Saturday, May 25, 2013

Nation & World

The Shadow Over The Summit

As leaders meet, Southeast Asia gets serious about its terrorists

By David E. Kaplan
Posted 10/12/03

Thailand's freewheeling capital, Bangkok, is undergoing a kind of urban lockdown this week. As many as 10,000 soldiers and cops are being deployed across the city. Overhead, F-16 fighter jets will patrol the skies. Even the city's taxi drivers and hotel clerks are being trained to spot suspicious characters. The reason: the October 20-21 summit of 21 presidents and prime ministers from around the Pacific Rim, including President Bush.

The unprecedented security is but the latest sign that the region is finally taking terrorism seriously. While Osama bin Laden's al Qaeda network is on the run in much of the world, it has sunk deep roots in Southeast Asia and has officials there on edge. "I cannot think of another region where there is such a large number of members, sympathizers, and supporters of al Qaeda and its network," says analyst Rohan Gunaratna, who advises governments on terrorism. Malaysia and the Philippines have played key roles in al Qaeda's most ambitious plans, serving as a base for the plotters of 9/11 and other attacks. Al Qaeda's camps in Afghanistan trained hundreds of Southeast Asian jihadists, and they have returned home to foment terrorism and insurgency.

U.S. officials say that "extreme measures" are being taken to guard President Bush and his entourage throughout a trip that includes stops in Japan, the Philippines, Singapore, Indonesia, and Australia. They believe the Asia-Pacific Economic Cooperation (APEC) summit itself will be secure but worry about so-called soft targets, such as western businesses and tourist spots. Adding to the unease: reports that al Qaeda has smuggled a half-dozen shoulder-fired missiles into Thailand. The reports are unconfirmed, but intelligence sources note that al Qaeda operatives had sought similar missiles in neighboring Cambodia late last year.

Bloody record. At the heart of al Qaeda's work in the region stands Jemaah Islamiyah, an ambitious homegrown network with cells that stretch from Thailand and Indonesia down to Australia. Singaporean officials believe JI has some 5,000 members, with a hard core of several hundred operatives. Founded around 1995 by veterans of the anti-Soviet Afghan war, JI calls for formation of a pan-Islamic state encompassing the region's 200 million Muslims.

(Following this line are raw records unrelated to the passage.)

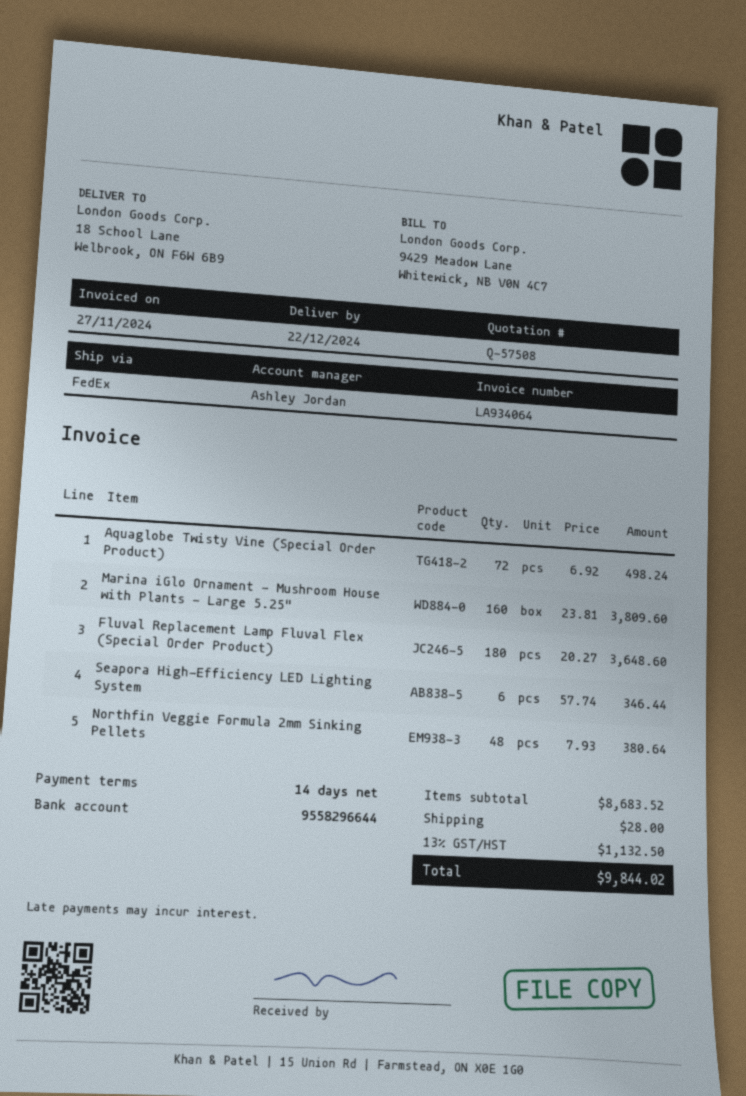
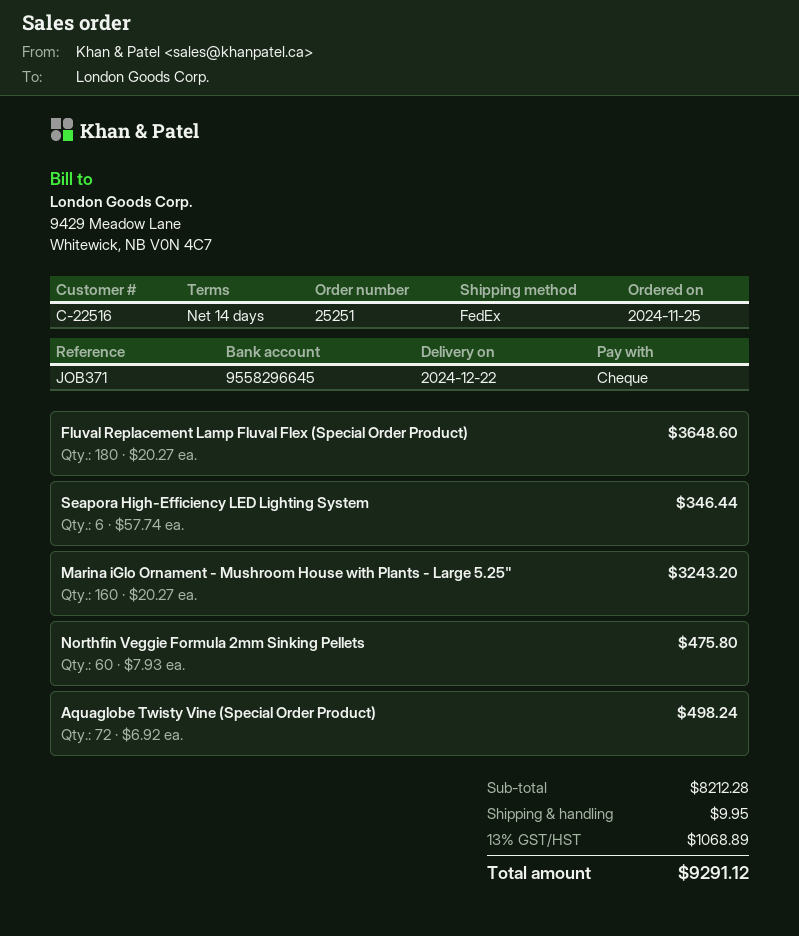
bank account: 9558296644 -> 9558296645
Marina iGlo Ornament - Mushroom House with Plants - Large 5.25": 160 x 23.81 = 3809.60 -> 160 x 20.27 = 3243.20
Northfin Veggie Formula 2mm Sinking Pellets: 48 x 7.93 = 380.64 -> 60 x 7.93 = 475.80
subtotal: 8683.52 -> 8212.28
shipping: 28.00 -> 9.95
tax: 13% = 1132.50 -> 13% = 1068.89
total: 9844.02 -> 9291.12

JI's record is a bloody one. Its bombings last October in Bali, Indonesia, murdered 202 people and wounded hundreds more in the worst terrorist attack since 9/11. The group is blamed for an August 5 blast at a Marriott hotel in Jakarta, which killed a dozen others. And JI is now believed to have been behind the "Christmas Eve bombings" in 2000--a wave of attacks against nearly 40 Christian churches and priests across Indonesia that killed 19 and wounded 120. Security officials believe they have thwarted dozens of attacks, including plots to bomb U.S. and allied diplomatic posts and to crash a hijacked Aeroflot plane into Singapore's international airport.

Until a year ago, Washington's warnings about JI and al Qaeda fell on deaf ears through much of the region. Indonesian officials finally got the message after the Bali bombings, which crippled the nation's tourist trade. Thai officials, too, proved reluctant partners until this summer, when they found one of al Qaeda's top terrorists plotting attacks from just outside Bangkok. With local authorities finally on board, a sustained crackdown has produced over 200 arrests of JI members. In recent weeks, Indonesian courts have sentenced three defendants in the Bali case to death by firing squad and meted out stiff prison terms to 13 others. Once considered untouchable, Abu Bakar Bashir, the 65-year-old cleric thought to be JI's spiritual head, was slapped with four years in jail for sedition. "They're having to devote considerable resources to not getting caught," says CIA veteran Paul Quaglia, director of PSA Asia, a Bangkok-based security firm. "They're on the defensive."